### Entries supplied
☆ ☆ ☆

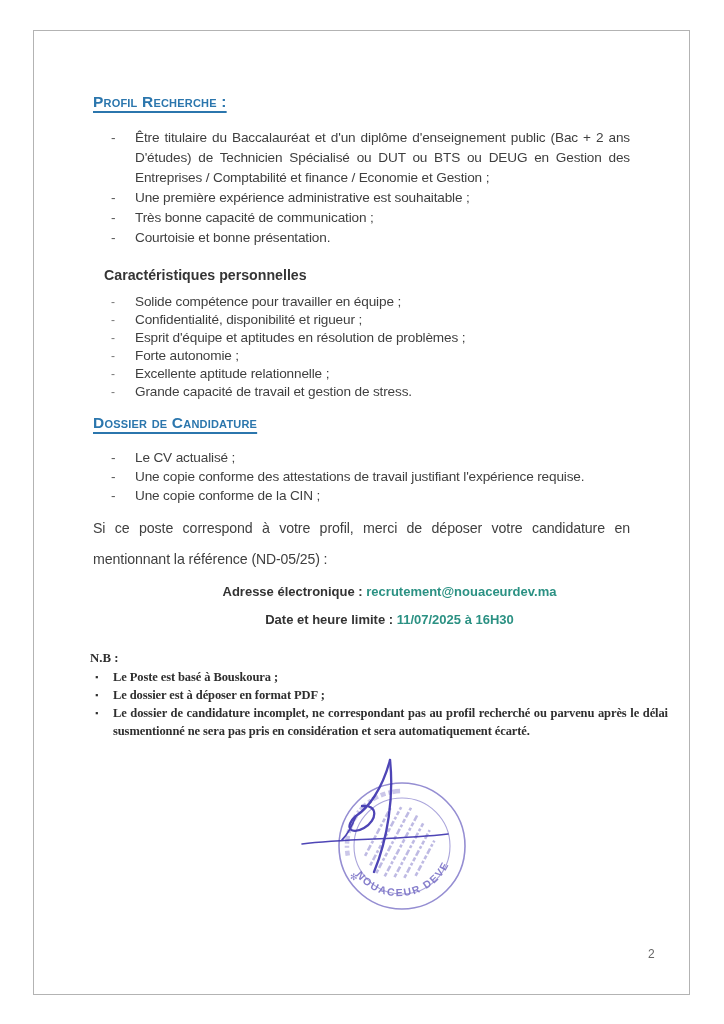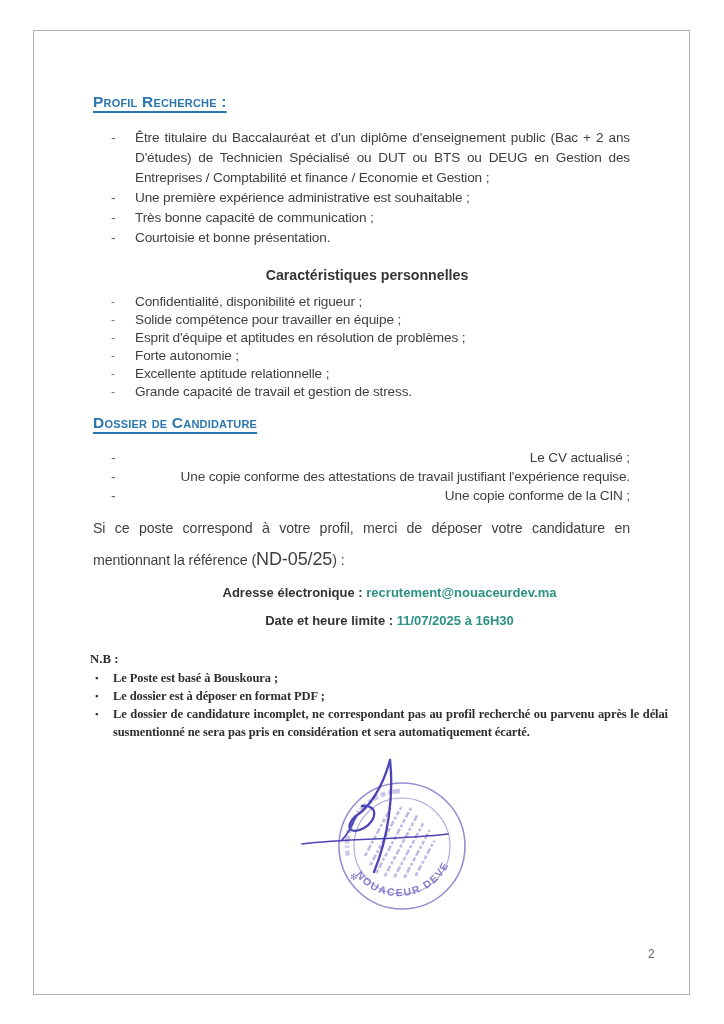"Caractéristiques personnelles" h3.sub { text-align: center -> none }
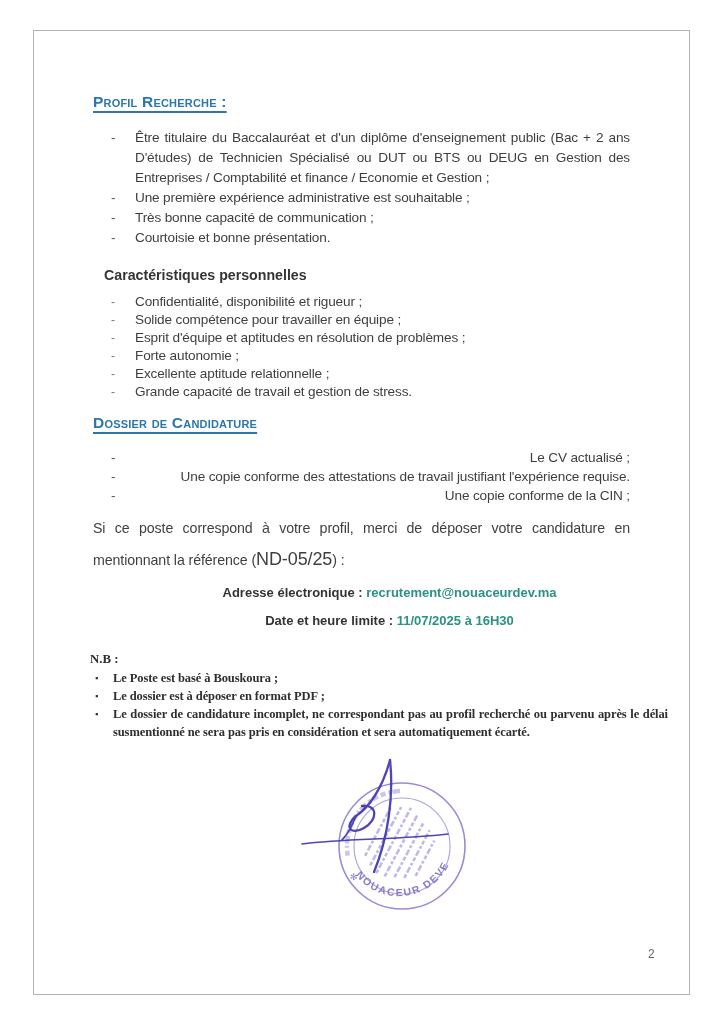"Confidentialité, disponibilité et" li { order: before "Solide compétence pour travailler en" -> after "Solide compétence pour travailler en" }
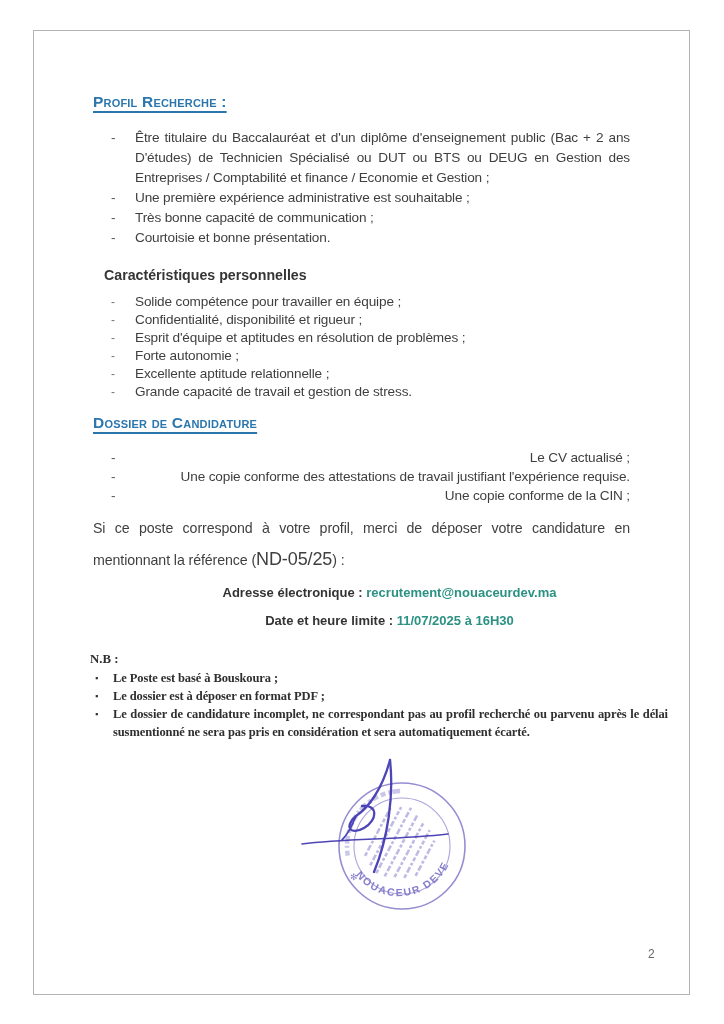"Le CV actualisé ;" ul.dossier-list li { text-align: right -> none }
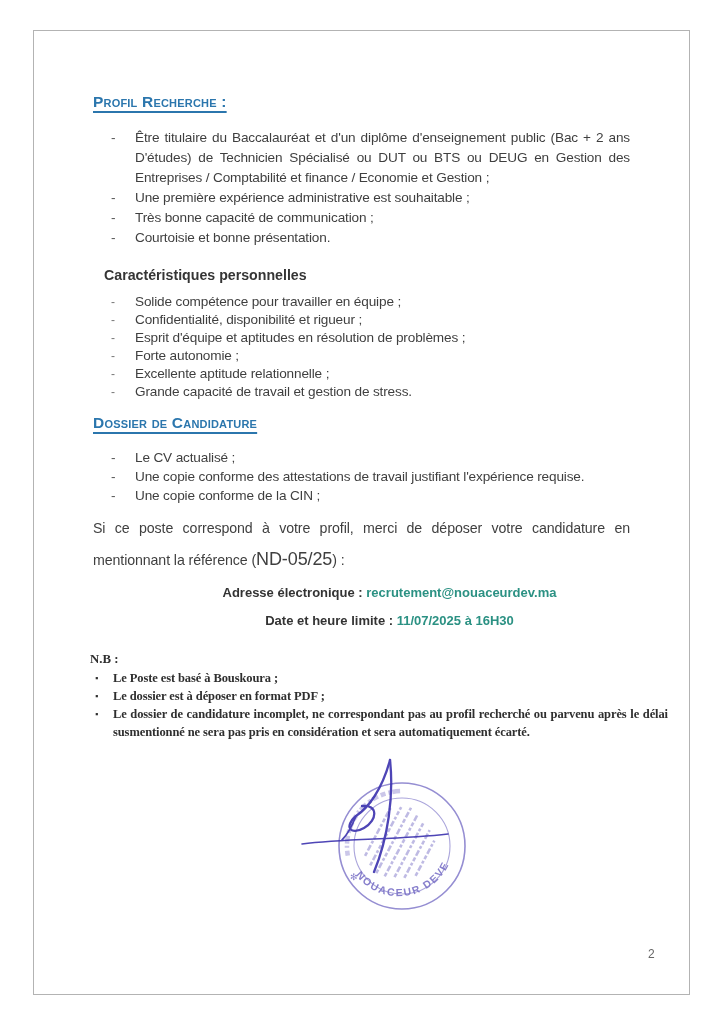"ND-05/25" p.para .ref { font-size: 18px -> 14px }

☆ ☆ ☆

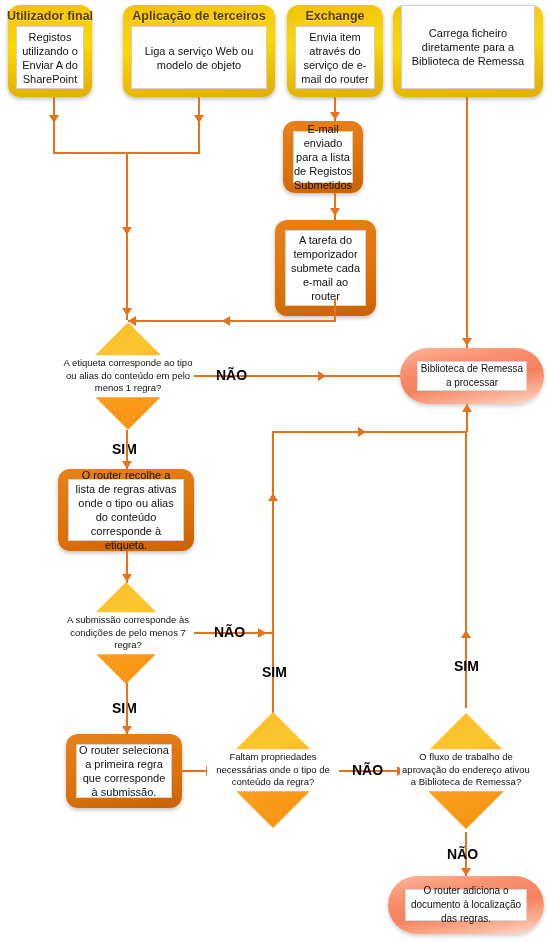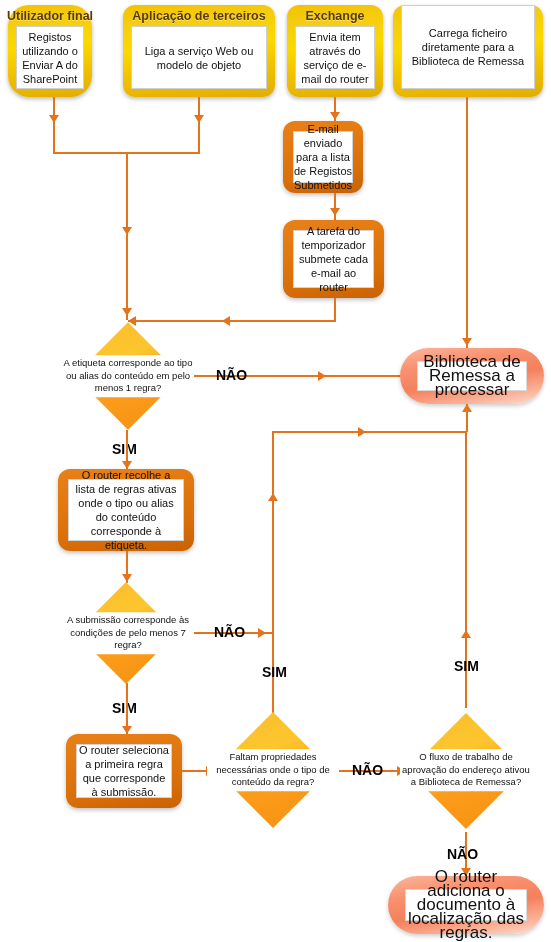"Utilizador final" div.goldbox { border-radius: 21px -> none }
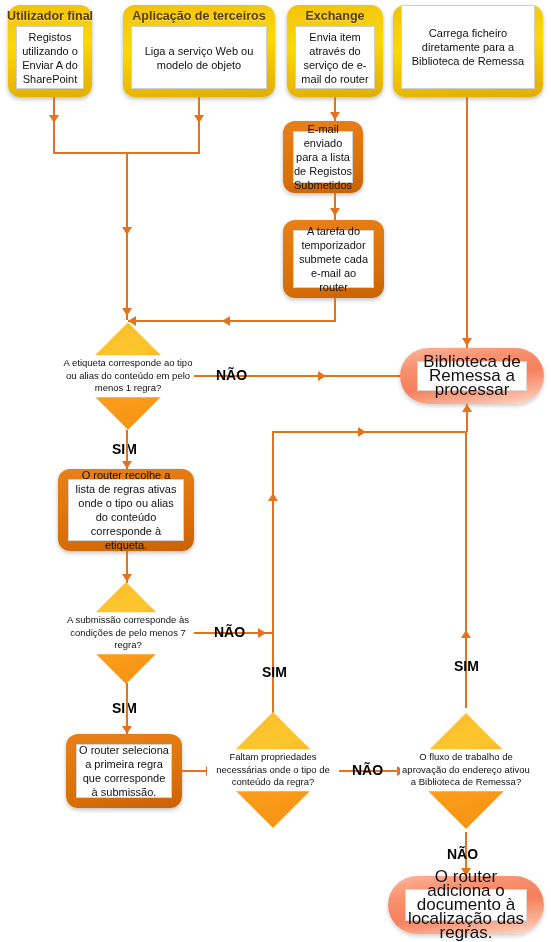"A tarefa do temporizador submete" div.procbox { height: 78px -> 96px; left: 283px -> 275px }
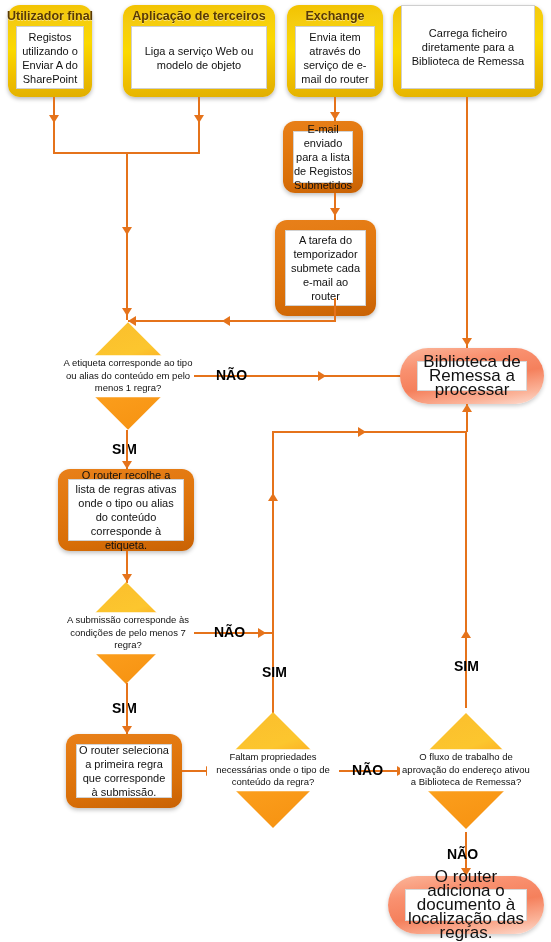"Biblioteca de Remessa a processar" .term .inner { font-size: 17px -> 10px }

☆ ☆ ☆

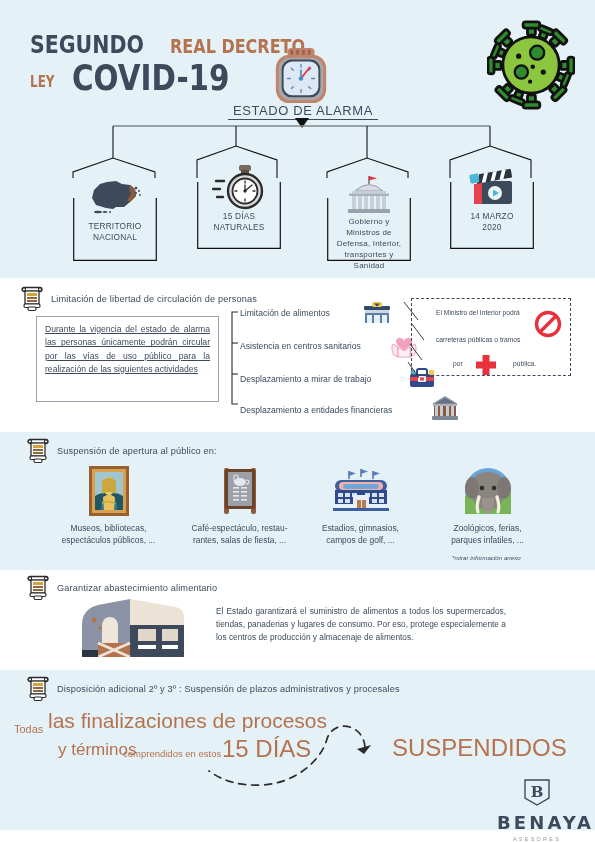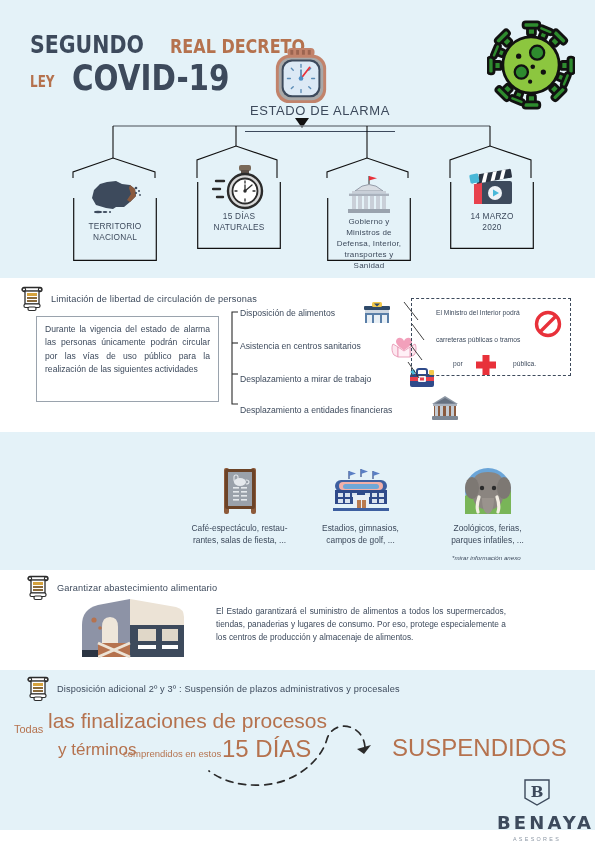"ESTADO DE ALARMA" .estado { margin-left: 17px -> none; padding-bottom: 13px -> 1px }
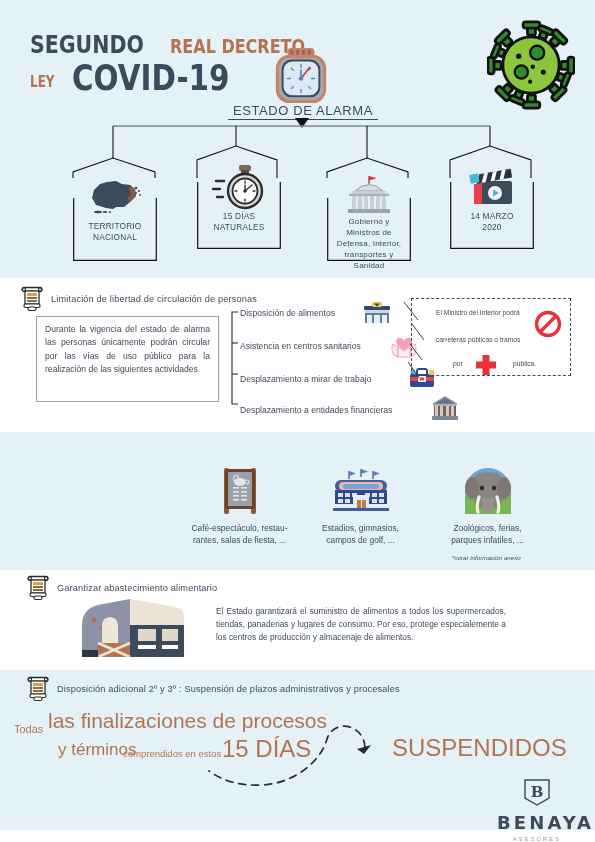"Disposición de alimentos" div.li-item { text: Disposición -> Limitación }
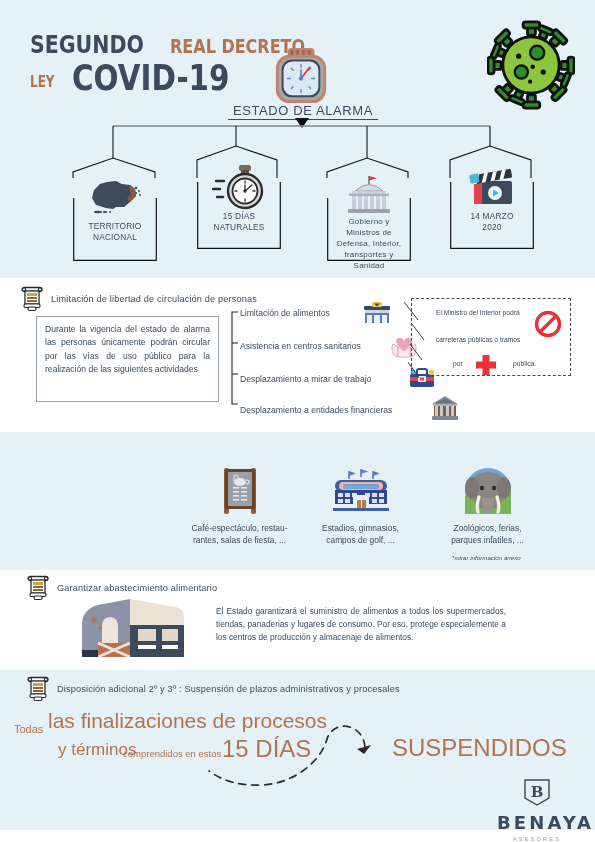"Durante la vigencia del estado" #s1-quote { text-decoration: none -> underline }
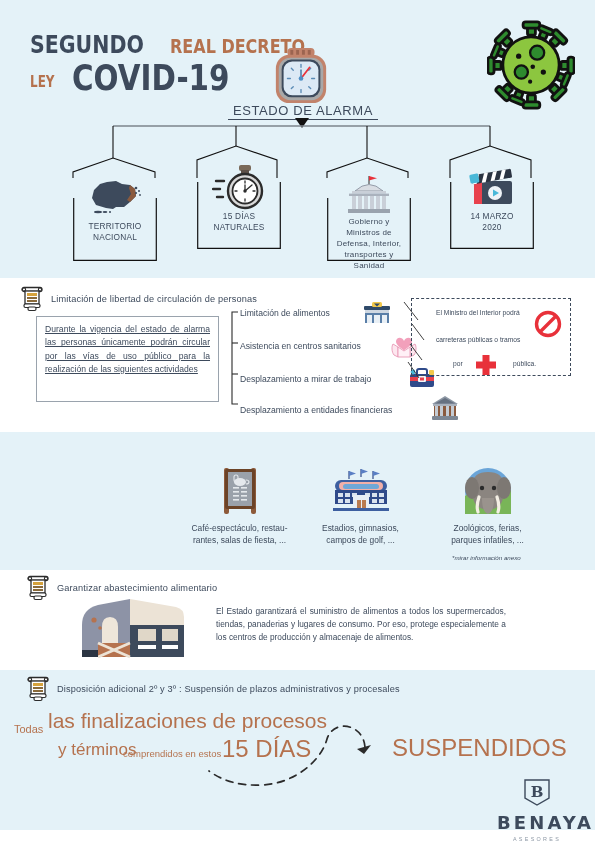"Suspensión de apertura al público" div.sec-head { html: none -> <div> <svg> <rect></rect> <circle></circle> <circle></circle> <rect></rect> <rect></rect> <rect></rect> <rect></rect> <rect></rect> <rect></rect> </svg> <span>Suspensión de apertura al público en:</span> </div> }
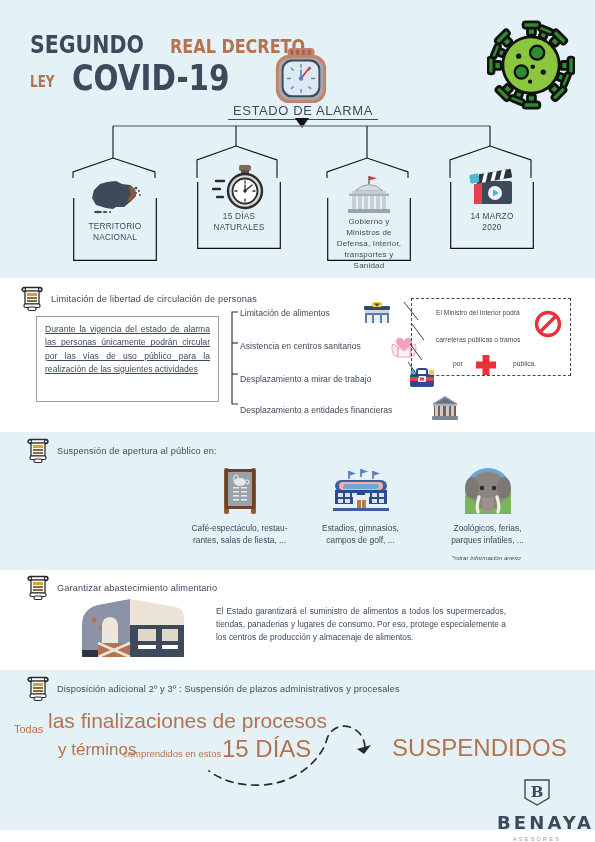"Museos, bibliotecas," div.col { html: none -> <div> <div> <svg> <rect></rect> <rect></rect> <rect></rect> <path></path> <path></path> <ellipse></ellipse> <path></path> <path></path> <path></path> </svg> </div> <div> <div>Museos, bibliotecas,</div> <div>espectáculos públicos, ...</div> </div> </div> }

☆ ☆ ☆

### Exercise objective
Take the material above and output only the lines from the one that contains "text-align: center ->" through the one that contains "font-size: 18px ->", ends included and images left out.

### Exercise result
"Caractéristiques personnelles" h3.sub { text-align: center -> none }
"Confidentialité, disponibilité et" li { order: before "Solide compétence pour travailler en" -> after "Solide compétence pour travailler en" }
"Le CV actualisé ;" ul.dossier-list li { text-align: right -> none }
"ND-05/25" p.para .ref { font-size: 18px -> 14px }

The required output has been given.